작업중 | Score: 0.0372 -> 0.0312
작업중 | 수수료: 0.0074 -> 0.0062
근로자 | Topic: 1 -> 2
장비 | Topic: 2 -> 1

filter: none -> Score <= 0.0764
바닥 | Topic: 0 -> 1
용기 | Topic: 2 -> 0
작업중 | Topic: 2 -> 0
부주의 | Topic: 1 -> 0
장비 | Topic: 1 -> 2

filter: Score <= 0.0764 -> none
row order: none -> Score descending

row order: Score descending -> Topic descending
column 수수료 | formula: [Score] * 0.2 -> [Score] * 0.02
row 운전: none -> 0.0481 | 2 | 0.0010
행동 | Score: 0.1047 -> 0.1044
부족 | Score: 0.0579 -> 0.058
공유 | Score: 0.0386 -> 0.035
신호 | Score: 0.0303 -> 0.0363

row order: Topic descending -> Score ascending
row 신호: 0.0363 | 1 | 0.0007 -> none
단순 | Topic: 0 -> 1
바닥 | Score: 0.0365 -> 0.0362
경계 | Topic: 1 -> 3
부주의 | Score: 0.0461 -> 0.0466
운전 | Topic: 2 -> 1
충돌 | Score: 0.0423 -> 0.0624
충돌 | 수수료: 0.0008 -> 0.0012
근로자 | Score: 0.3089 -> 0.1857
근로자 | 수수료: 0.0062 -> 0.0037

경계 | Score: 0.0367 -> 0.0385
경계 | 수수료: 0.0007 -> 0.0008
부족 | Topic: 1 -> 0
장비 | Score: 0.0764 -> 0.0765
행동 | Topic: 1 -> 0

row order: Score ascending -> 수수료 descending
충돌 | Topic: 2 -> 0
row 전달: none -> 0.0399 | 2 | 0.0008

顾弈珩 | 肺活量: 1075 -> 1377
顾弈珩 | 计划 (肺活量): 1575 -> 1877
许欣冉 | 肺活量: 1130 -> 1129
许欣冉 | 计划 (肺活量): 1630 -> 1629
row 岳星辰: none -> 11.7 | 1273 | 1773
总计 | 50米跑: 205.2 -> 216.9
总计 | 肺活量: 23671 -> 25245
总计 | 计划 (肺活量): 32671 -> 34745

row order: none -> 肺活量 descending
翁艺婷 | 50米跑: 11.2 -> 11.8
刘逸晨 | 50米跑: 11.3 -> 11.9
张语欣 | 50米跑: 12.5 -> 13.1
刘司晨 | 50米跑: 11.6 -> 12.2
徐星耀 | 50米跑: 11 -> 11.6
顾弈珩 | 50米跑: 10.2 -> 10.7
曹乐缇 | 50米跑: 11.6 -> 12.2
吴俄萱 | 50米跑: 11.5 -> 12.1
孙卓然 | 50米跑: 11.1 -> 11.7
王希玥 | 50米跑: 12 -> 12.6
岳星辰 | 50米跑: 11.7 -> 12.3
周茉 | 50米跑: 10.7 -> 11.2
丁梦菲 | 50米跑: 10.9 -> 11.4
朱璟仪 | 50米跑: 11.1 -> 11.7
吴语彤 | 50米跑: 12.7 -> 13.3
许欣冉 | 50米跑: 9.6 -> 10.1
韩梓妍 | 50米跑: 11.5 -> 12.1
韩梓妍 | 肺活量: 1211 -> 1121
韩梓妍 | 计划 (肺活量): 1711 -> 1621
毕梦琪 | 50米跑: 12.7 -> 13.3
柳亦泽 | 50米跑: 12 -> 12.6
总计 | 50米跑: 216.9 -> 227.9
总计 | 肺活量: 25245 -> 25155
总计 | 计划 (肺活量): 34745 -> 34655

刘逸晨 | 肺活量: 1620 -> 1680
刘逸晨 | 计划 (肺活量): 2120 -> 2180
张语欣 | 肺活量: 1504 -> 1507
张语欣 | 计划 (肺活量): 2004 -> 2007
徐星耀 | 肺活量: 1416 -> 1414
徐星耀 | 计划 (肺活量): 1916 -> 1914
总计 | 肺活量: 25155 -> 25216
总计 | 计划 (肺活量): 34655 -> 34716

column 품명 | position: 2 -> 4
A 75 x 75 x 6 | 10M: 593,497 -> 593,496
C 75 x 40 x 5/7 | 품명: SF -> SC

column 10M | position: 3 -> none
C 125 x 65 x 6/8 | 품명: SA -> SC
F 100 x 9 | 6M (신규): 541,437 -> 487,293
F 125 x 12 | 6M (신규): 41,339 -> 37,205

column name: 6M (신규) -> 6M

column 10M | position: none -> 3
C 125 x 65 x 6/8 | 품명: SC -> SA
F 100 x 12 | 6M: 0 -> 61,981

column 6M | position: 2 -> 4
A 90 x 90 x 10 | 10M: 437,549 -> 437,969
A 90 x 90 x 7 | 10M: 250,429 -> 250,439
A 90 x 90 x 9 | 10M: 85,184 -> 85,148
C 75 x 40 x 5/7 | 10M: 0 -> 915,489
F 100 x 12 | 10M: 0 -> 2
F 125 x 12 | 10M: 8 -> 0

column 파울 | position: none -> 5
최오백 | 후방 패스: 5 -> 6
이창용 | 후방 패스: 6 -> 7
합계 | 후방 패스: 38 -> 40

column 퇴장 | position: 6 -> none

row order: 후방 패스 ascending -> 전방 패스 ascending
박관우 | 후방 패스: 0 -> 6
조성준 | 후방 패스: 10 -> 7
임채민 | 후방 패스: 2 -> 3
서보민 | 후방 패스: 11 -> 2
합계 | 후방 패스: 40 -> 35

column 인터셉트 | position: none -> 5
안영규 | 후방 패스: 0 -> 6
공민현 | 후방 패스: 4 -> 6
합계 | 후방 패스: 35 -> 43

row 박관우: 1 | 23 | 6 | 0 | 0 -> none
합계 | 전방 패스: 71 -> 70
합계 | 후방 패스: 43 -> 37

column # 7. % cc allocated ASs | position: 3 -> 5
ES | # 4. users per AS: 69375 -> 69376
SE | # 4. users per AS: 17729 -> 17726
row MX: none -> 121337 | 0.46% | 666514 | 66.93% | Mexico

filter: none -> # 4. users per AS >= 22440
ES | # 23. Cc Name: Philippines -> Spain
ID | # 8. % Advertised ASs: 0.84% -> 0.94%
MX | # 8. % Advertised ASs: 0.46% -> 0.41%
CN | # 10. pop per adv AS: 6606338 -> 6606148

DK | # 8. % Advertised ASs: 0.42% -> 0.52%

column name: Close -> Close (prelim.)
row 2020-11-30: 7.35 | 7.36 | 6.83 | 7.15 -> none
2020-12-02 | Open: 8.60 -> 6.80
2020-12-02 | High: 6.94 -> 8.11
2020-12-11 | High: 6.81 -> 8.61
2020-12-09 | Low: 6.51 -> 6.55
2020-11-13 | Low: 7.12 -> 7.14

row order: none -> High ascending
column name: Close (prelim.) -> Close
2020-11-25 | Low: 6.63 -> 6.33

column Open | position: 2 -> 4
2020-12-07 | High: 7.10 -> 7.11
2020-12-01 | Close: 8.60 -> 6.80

^^^^

Total the lines of the data that include the word "descending", and give that total as the sole response.

_Task answer:_ 5